Chad Neidt

March 18, 2024

Switching from traditional media to TikTok

If you’ve been doing TV, Film, Commercials, or something resembling those, you likely place your work on a pedestal. 

And you should. It’s hard to create something that moves others, let alone something worth watching at all. So much needs to happen to go right.

The script finessing. The cast & crew collecting. The pre-production madness. Location scouting. Politely negotiating with whoever gets in your way. Creating budgets, call sheets, shot lists, contact sheets, equipment rentals, invoices - it’s so much.

So when we see low effort TikToks or insta-reels, while we’re entertained, we balk at the ease of making something so simple. We think because it’s just some guy on his phone at his house that it’s a piece of cake. Or it's total shit.

But have we tried to do it? Have we gotten over our snooty filmmaker attitude, taken off our hipster tortoise shell glasses and just made a video without making excuses?

I sure hadn't...until 3 weeks ago.

The switch

Since I was hired at 37signals, I approached all videos with a filmmaker hat on.
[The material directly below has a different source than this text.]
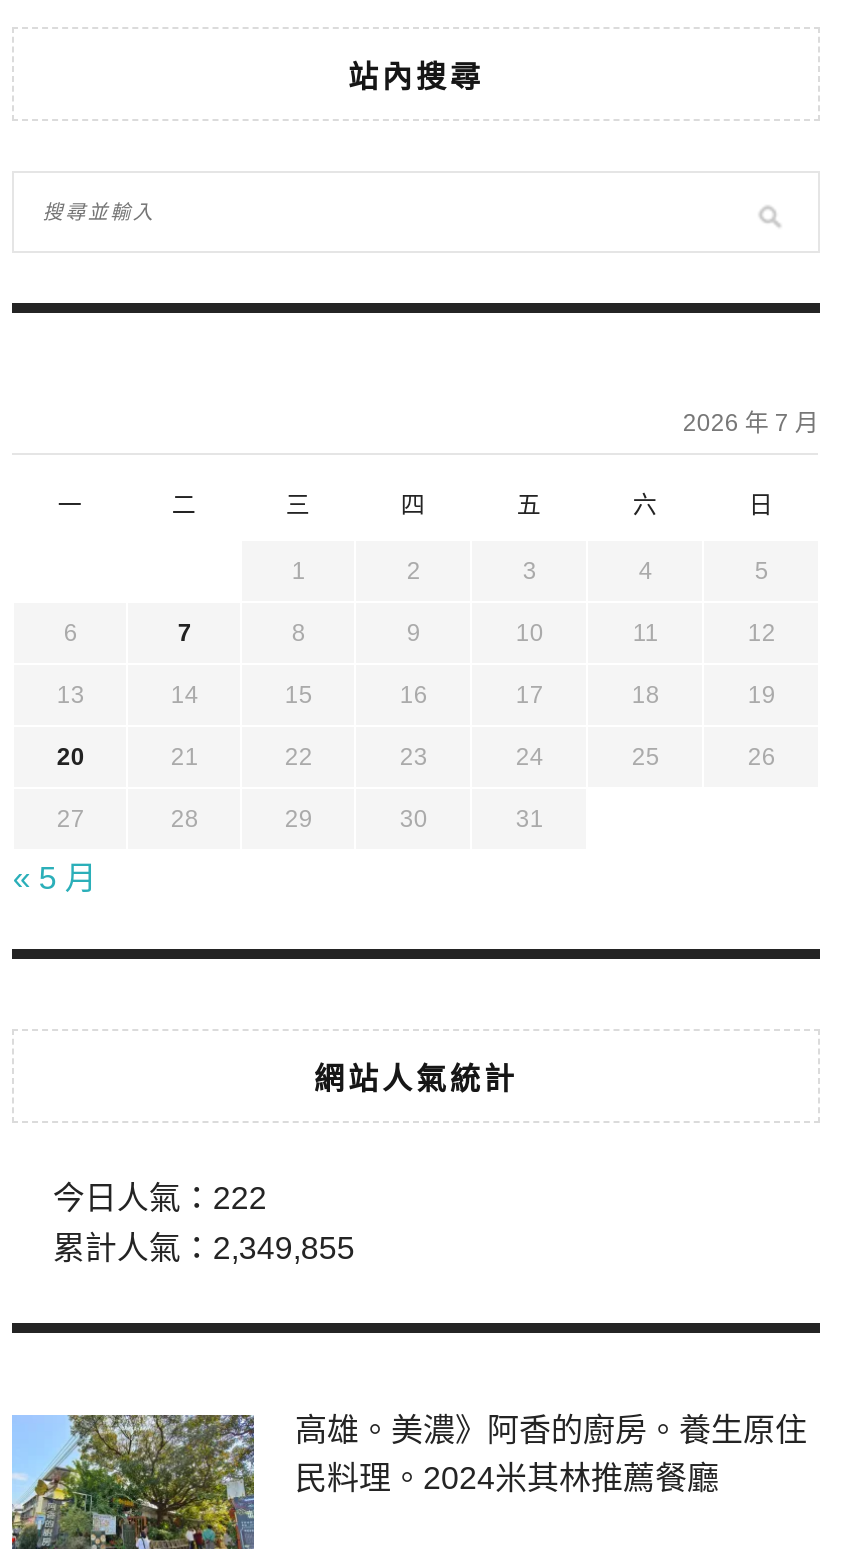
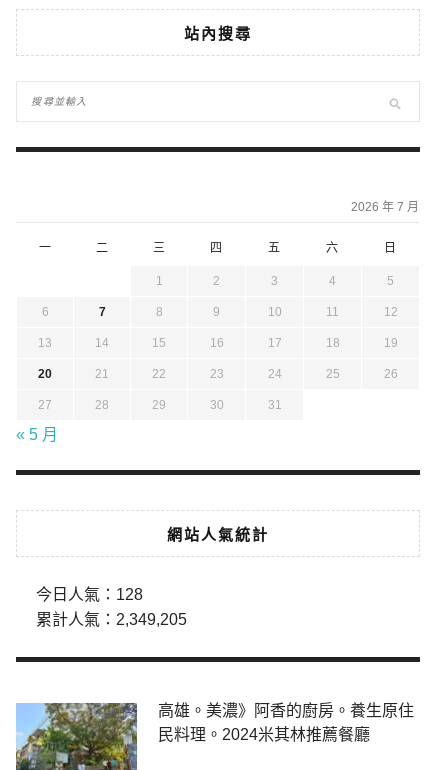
[53,1181,267,1215] 今日人氣：222 -> [36,586,143,603] 今日人氣：128
[53,1231,355,1265] 累計人氣：2,349,855 -> [36,611,187,628] 累計人氣：2,349,205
However, we recently decided to dive head first into Tiktok, as it feels like too great an opportunity to pass up. Time to throw on the content hat.

Because speed is the name of the game, I’ve had to completely overhaul the workflow I’m use to. No more conceptualization and scriptwriting for 1-2 weeks. No more casting and crewing. No more nice cameras or lenses. No more 1-2 weeks of post-production to make it perfect.
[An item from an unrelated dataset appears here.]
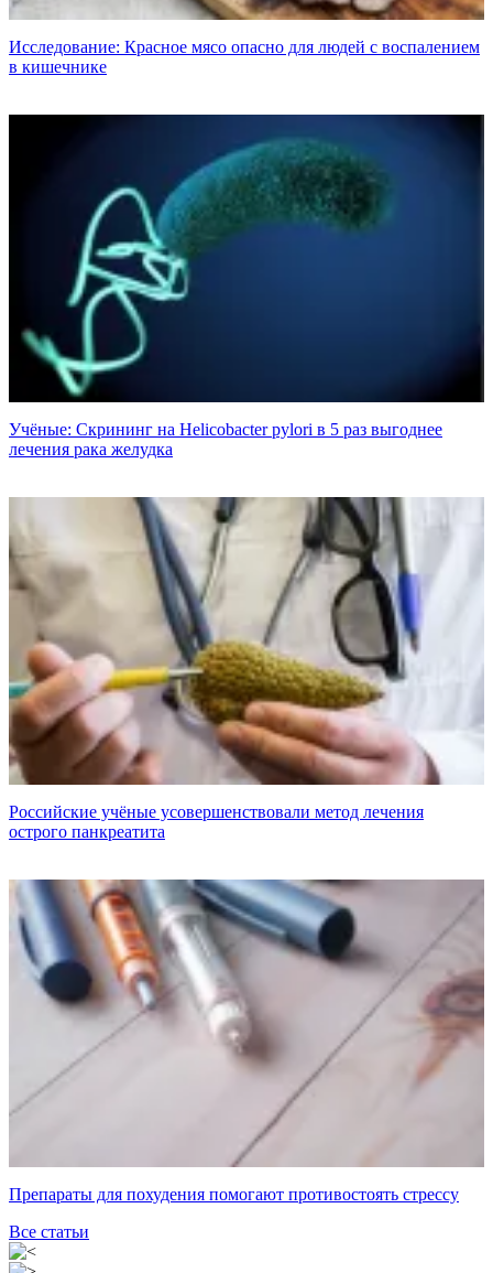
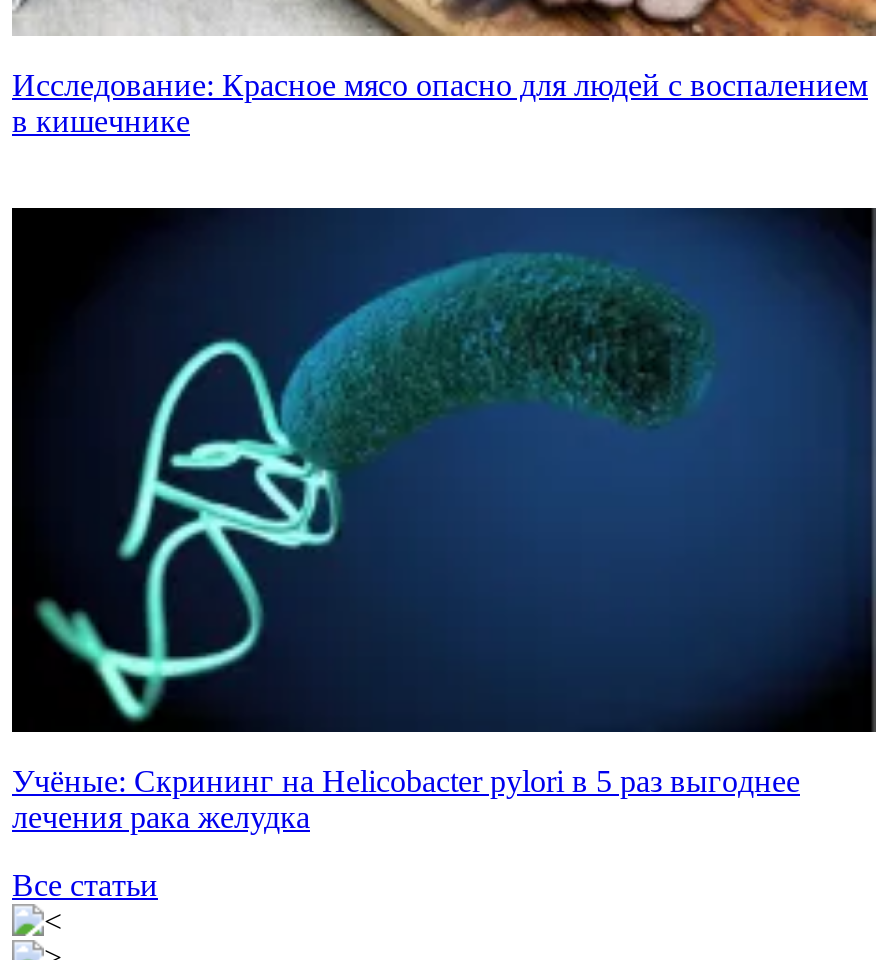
[9,476,484,841] [image] | Российские учёные усовершенствовали метод лечения | острого панкреатита -> none
[9,859,484,1203] [image] | Препараты для похудения помогают противостоять стрессу -> none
This attitude partially breaks my heart to embrace, as teamwork and craft are the best part about producing film and TV. It also turns 10 jobs into 1, eliminating jobs and skillsets from the process entirely. This puts people out of work and swallows career paths. I don't love how fractured the media landscape is becoming, but it's out of my control what direction it's going in. This is part of the process and always has been - if I don't adapt, I risk getting left behind.

So now I must ask myself: How I can make an idea happen as fast as possible, with just enough to stick the landing?

*The following links all go to a TikTok I've made in the last 3 weeks for 37signals. This work wouldn't be possible without the writing talents of Alex Baia and leadership of Glenn Pajarito, Head of Marketing at 37s 🙏

“But it’ll look worse!”

Doesn’t matter. Actually looks better because people want authenticity over perfection.

“But it’ll feel cheap!”


“But the sound will be shitty!”

Ok, use a lav mic so it’s good enough.

“But we need actors!”

No you don’t, just do all the characters yourself.

Forget ‘but.’ Embrace ‘do.’ 

And now, I actually...kinda love making TikToks.

I’m surprising myself with how much I enjoy this process. It’s taking a lot of the complicated and bloated parts out of production and empowering me to just make things. Which is really all we want right? To stay in the creative headspace as much as possible.

It was a little hard to detach from what I know, but once I just did it, I felt like I should have done it a lot sooner. 

You should try it. Just try. Give yourself one day to make a video about something you like that’s one minute or less. Let go of the perfection. Everything doesn’t need to be in 24 fps, framed perfectly, with a shallow depth of field. When you use a phone, you realize how unimportant (and impossible) it is for it to ‘look good’ and you can just say ‘fuck it, this looks bad’ and move on.

I bet you’ll have way more fun than you know...so go!